Single by Kesha featuring Big Freedia

from the album High Road
- Released: October 24, 2019
- Studio: The Village Recorder (Los Angeles, CA); Venice Way Studios (Venice, CA);
- Genre: Pop; pop rock; gospel; EDM; bounce;
- Length: 2:49
- Label: Kemosabe; RCA;
- Songwriters: Kesha Sebert; Stephen Wrabel; Sean Douglas; Ajay Bhattacharya;
- Producers: Stint; Omega; Tainy; Daramola;

Kesha singles chronology
| "Safe" (2018) | "Raising Hell" (2019) | "My Own Dance" (2019) |

Big Freedia singles chronology
| "Bawdy" (2019) | "Raising Hell" (2019) | "Chasing Rainbows" (2020) |

Music video
- "Raising Hell" on YouTube

= Raising Hell (Kesha song) =

"Raising Hell" is a song by American singer Kesha featuring American rapper Big Freedia. It was released as the lead single from Kesha's fourth studio album High Road on October 24, 2019.

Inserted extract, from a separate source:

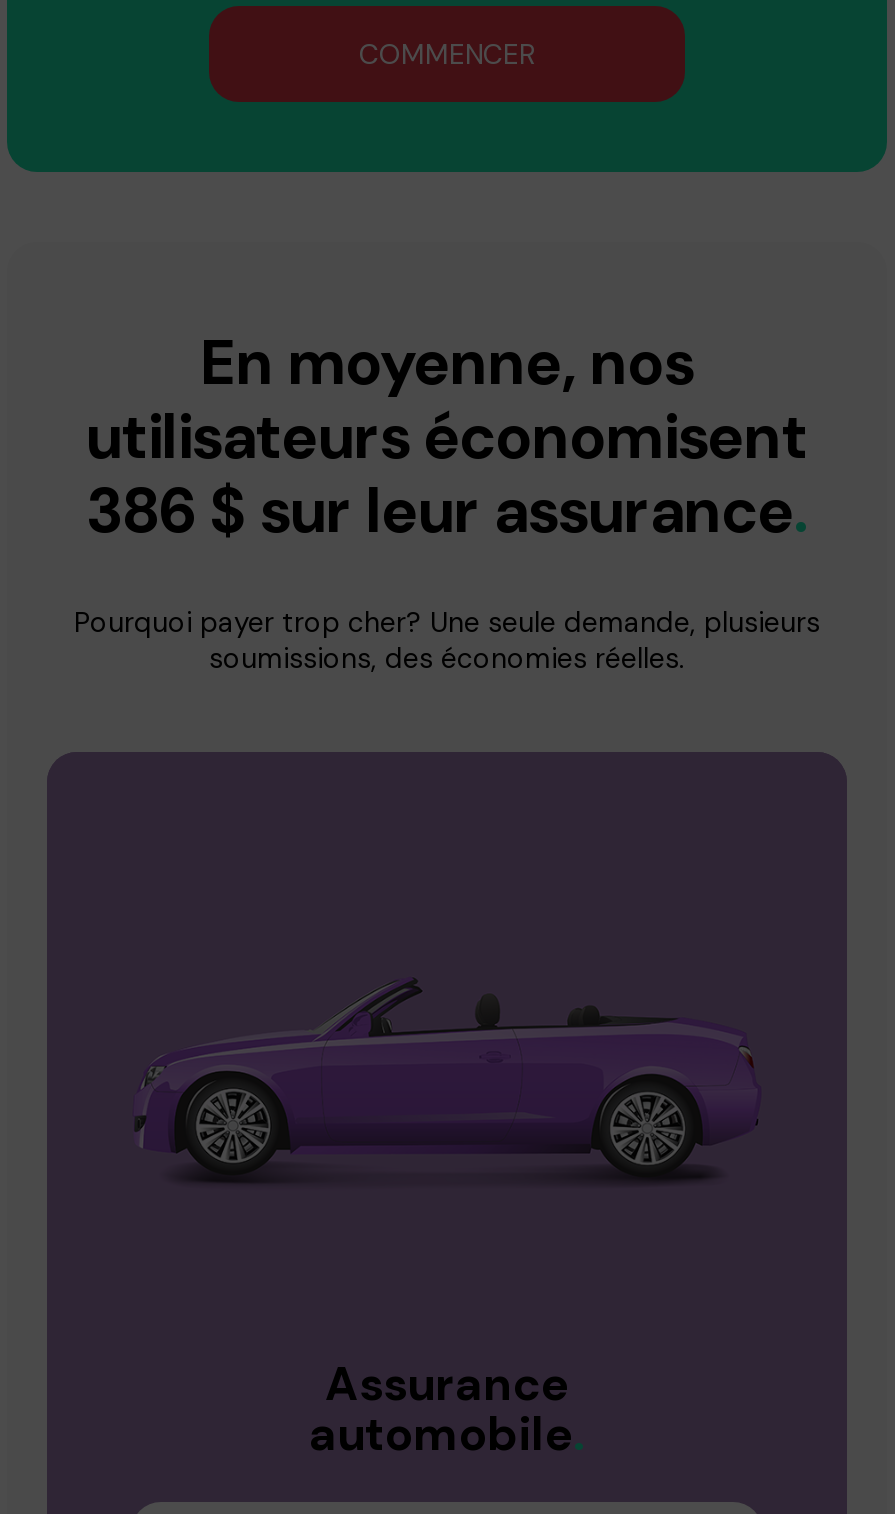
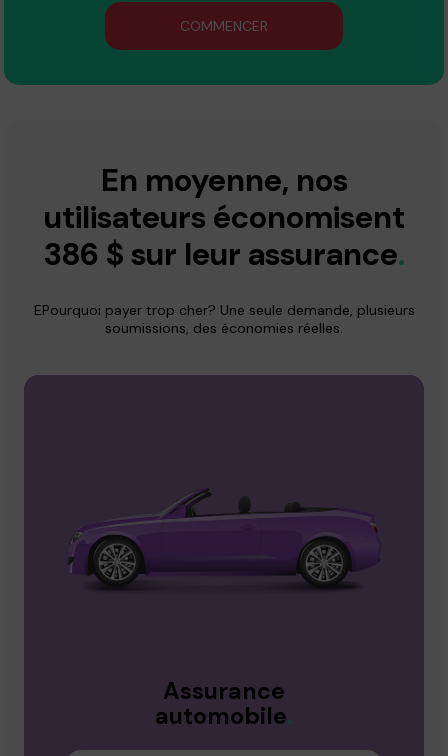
- Pourquoi payer trop cher? Une seule demande, plusieurs
+ EPourquoi payer trop cher? Une seule demande, plusieurs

==Background and promotion==
On October 18, 2019, fans were prompted to call a hotline where the singer recorded a message to announce her return to music. On October 21, 2019, Rolling Stone posted a video clip with the announcement of Kesha's upcoming album High Road. Two days later, Kesha uploaded a trailer of the music video to her Instagram, revealing the release date to be October 24. The song was remixed for club and mix show radio play by Pink Panda, Justin Caruso, Steve James, The Wild, Dirty Werk, Robert Eibach and Danny Morris. It peaked at number 5 on the Billboard Dance Club Songs Chart on February 14, 2020.

==Composition==
"Raising Hell" fuses pop, pop rock, gospel, EDM and bounce into a "Pink-esque" composition. It has been compared to the single "Timber", which Kesha was featured on. Described as combining the musical styles of Kesha's first two studio albums and her third, Rainbow, it features beat drops accompanied by "soaring synth beats", gospel choirs, handclaps, a church organ, horns, and a post-chorus by Freedia.

==Critical reception==
“Raising Hell” was met with positive reviews from critics, with many deeming it a triumphant return for the pop star.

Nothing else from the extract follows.